[
https://issues.apache.org/jira/browse/STATISTICS-46?page=com.atlassian.jira.plugin.system.issuetabpanels:comment-tabpanel&focusedCommentId=17457391#comment-17457391
]
Alex Herbert commented on STATISTICS-46:
----------------------------------------
I've investigated computation of the mean and variance for the truncated normal
distribution. The paper listed in the header does not contain a suitable method
that will work for very small variances. It computes the variance of a narrow
truncation by computing the variance above and below the truncation and
generating the missing variance by subtraction from 1 using an expression for
the variance of a mixture.
The wikipedia page lists a reference for alternative computation of the moments:
[Truncated Normal by Jorge
Fernandez-de-Cossio-Diaz|https://github.com/cossio/TruncatedNormal.jl]
This is implemented in Julia but freely translatable under the MIT license.
This exploits a rearrangement of the formulas for the truncated normal
distribution on wikipedia using the erfcx function:
{noformat}
erfcx(z) = erfc(z) * exp(z^2)
{noformat}
Given the PDF and CDF of the normal distribution use the exponential and error
function the following rearrangement can be used in the computation of moments:
{noformat}
exp(-0.5*x*x) 1
----------------- = ------------------
erfc(x / sqrt(2)) erfcx(x / sqrt(2))
{noformat}
The implementation provides formulas for the first moment (mean) and second
moment from which the variance can be obtained. I have coded this function
using the erfcx function added in NUMBERS-177. It works very well for the
current unit test data. Since the erfcx function is computable with a very
large argument it can compute the mean and variance when an implementation
using the exponential and erfc functions fails as these compute 0. This
provides support for the moments up to the limit of +/- 40 standard deviations
from the mean. Beyond this the truncated normal distribution cannot compute a
probability as it spans no range of the parent normal distribution. In this
case the truncation is invalid and the constructor can throw an exception.

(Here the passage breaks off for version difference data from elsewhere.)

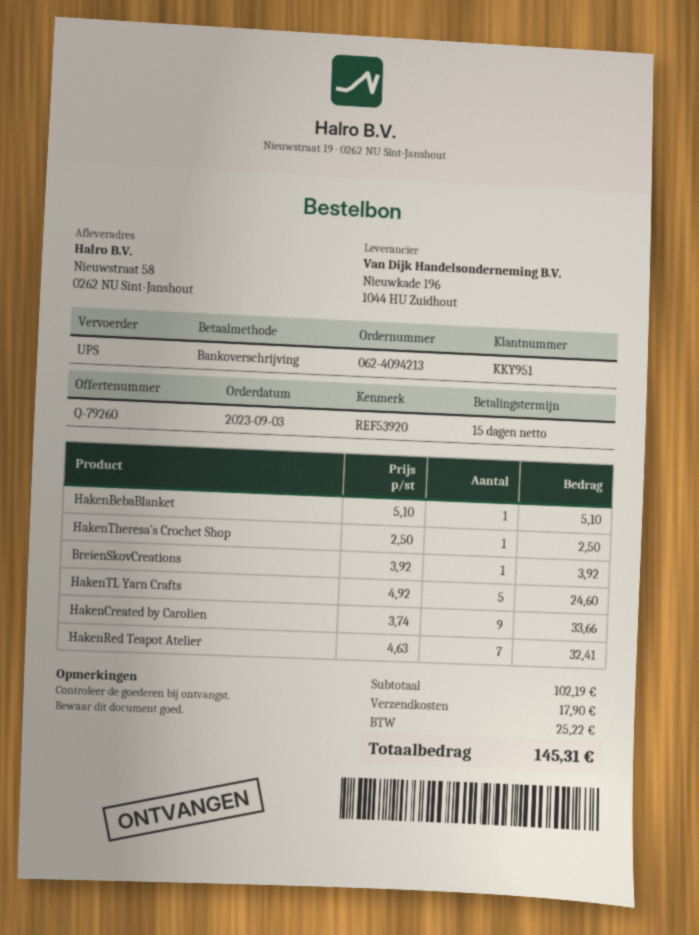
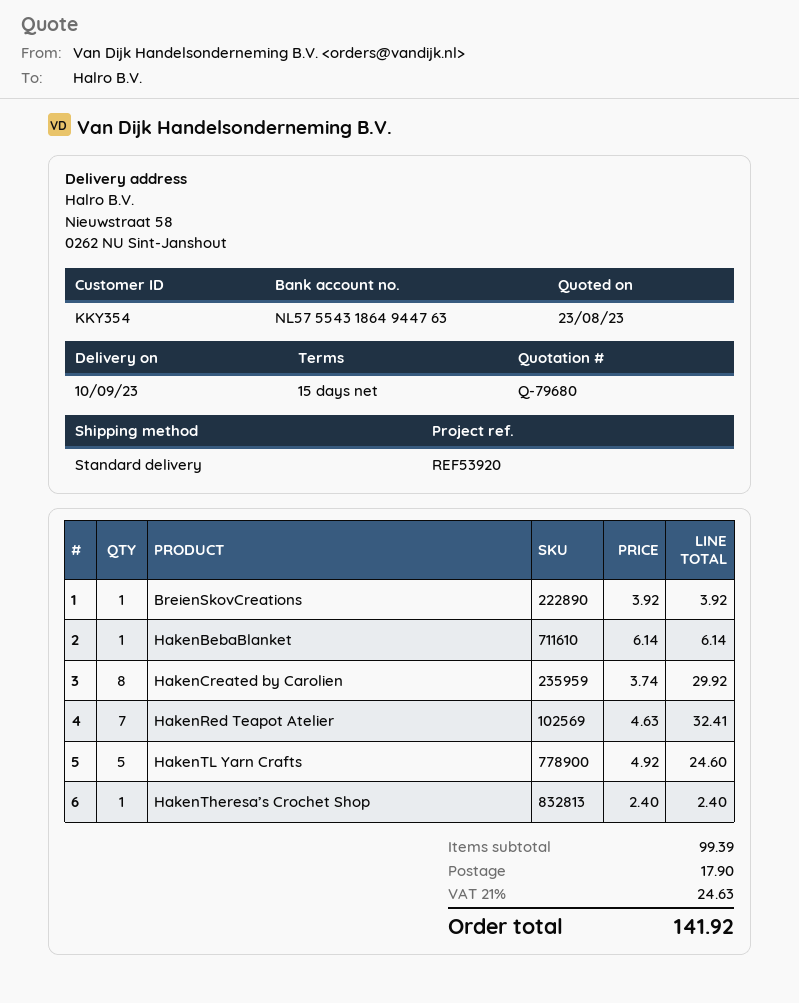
quote number: Q-79260 -> Q-79680
customer number: KKY951 -> KKY354
shipping method: UPS -> standard
HakenBebaBlanket: 1 x 5.10 = 5.10 -> 1 x 6.14 = 6.14
HakenTheresa’s Crochet Shop: 1 x 2.50 = 2.50 -> 1 x 2.40 = 2.40
HakenCreated by Carolien: 9 x 3.74 = 33.66 -> 8 x 3.74 = 29.92
subtotal: 102.19 -> 99.39
tax: 25.22 -> 24.63
total: 145.31 -> 141.92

In all tests I have tried the computation of the mean is stable. The variance
still has some issues.
There is one unit test that does not work for the variance. It is an extreme
truncation around the mean. The truncation results in the bound on the parent
distribution as [-1.0101010039621505E-8, 1.0101010129336497E-8]. This covers a
range of p=8.05e-9 of the standard normal distribution. Here the bounds [a, b]
are very close to the mean. So close that the error function, and the normal
distribution CDF, is effectively linear. The moments are computed using this
component:
{noformat}
0.5 * erf(a / sqrt(2)) - a * exp(-0.5*a*a) / sqrt(2 pi){noformat}
Since the exp component is the gradient of the error function, when a is small
and erf is linear this results in two values that are equal, one subtracted
from the other. Here is a plot of the ulp difference between the error function
and its gradient multiplied by the argument plotted using a log 2 scale on the
x axis:
!erf_minus_x_derf_dx.png!
Below around 5e-8 the terms cancel. The exact point is around the value where
exp(-0.5*x*x) remains 1, i.e. the gradient is constant. This value is about
1.82e-8 but differs on different JDKs due to variations in the exp function.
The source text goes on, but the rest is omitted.